Elevated BP is defined as systolic pressure between 120 and 129 mmHg and diastolic pressure < 80 mmHg. Stage 1 HTN is defined as SBP > 130 mmHg or DBP > 80 mmHg.
Primary HTN etiology is multifactorial and most frequently associated with a combination of environmental (unhealthy diet, increased sodium intake, insufficient potassium intake, inadequate physical activity, overweight/obesity) and genetic factors (multiple risk alleles, gene-gene interactions, fetal programming, epigenetic mechanisms). Secondary HTN etiology includes primary aldosteronism, renal HTN, renal parenchymal disease, pheochromocytoma/paraganglioma, Cushing's syndrome, hypothyroidism, hyperthyroidism, hypercalcemia and primary hyperparathyroidism, congenital adrenal hyperplasia, acromegaly, coarctation of the aorta, and medication or recreational drug use (amphetamines, cocaine, phencyclidine). White-coat HTN and isolated systolic HTN are essential subtypes.
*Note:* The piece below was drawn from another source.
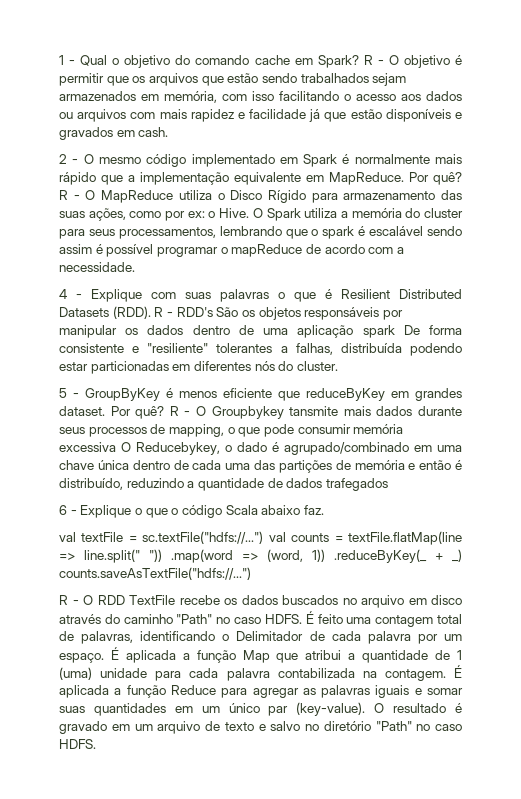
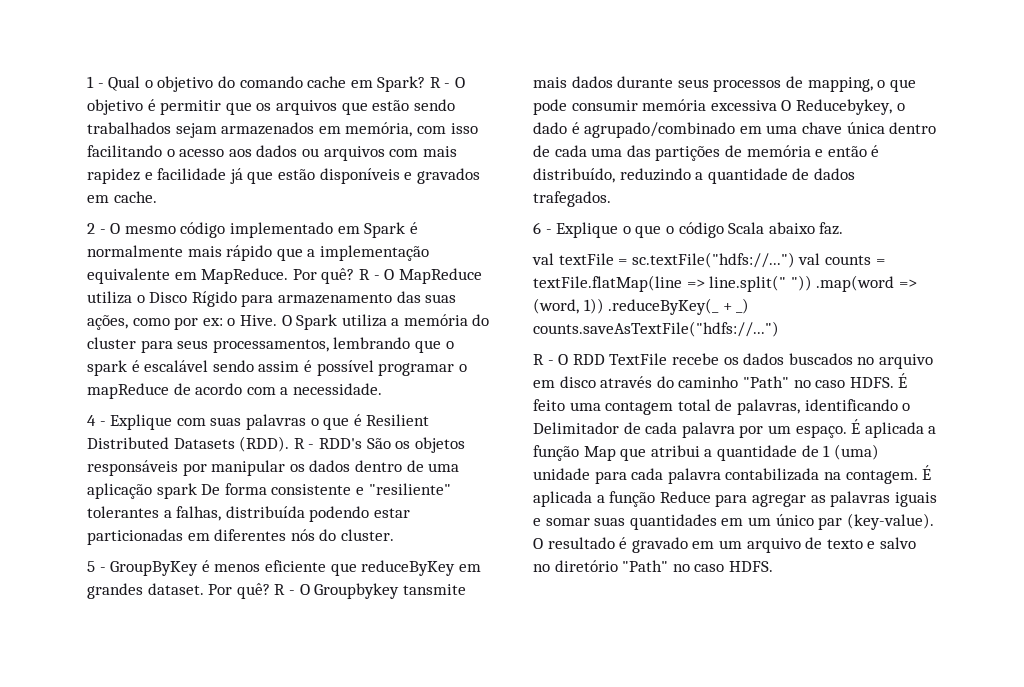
[138,127,169,137] cash. -> [113,191,157,203] cache.
[325,478,388,491] trafegados -> [533,191,611,207] trafegados.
HTN is highly prevalent worldwide. The prevalence of HTN in the US is estimated at 31,900 per 100,000 adults based on the 140/90 mmHg cutoff. Rates are highest in African Americans and increase with age.
Risk factors
Risk factors for primary HTN include nonmodifiable factors, such as advancing age, African and Hispanic ancestry, and family history, and modifiable factors, include an unhealthy diet, high sodium intake, low potassium intake, physical inactivity, overweight or obesity, low socioeconomic status, and limited access to healthcare.
Disease course
HTN is mostly asymptomatic until an acute hypertensive crisis or end-organ complications occur. Manifestations of end-organ damage in HTN include motor or sensory deficit (brain); hypertensive retinopathy (retina); and AF, arrhythmias, pulmonary congestion and peripheral edema (heart). Secondary HTN presents with symptoms of the causal condition, for example, abdominal bruit in renal artery stenosis or abdominal masses in polycystic kidney disease. A fourth heart sound is often the earliest sign of hypertensive heart disease. HTN decreases health-related QoL.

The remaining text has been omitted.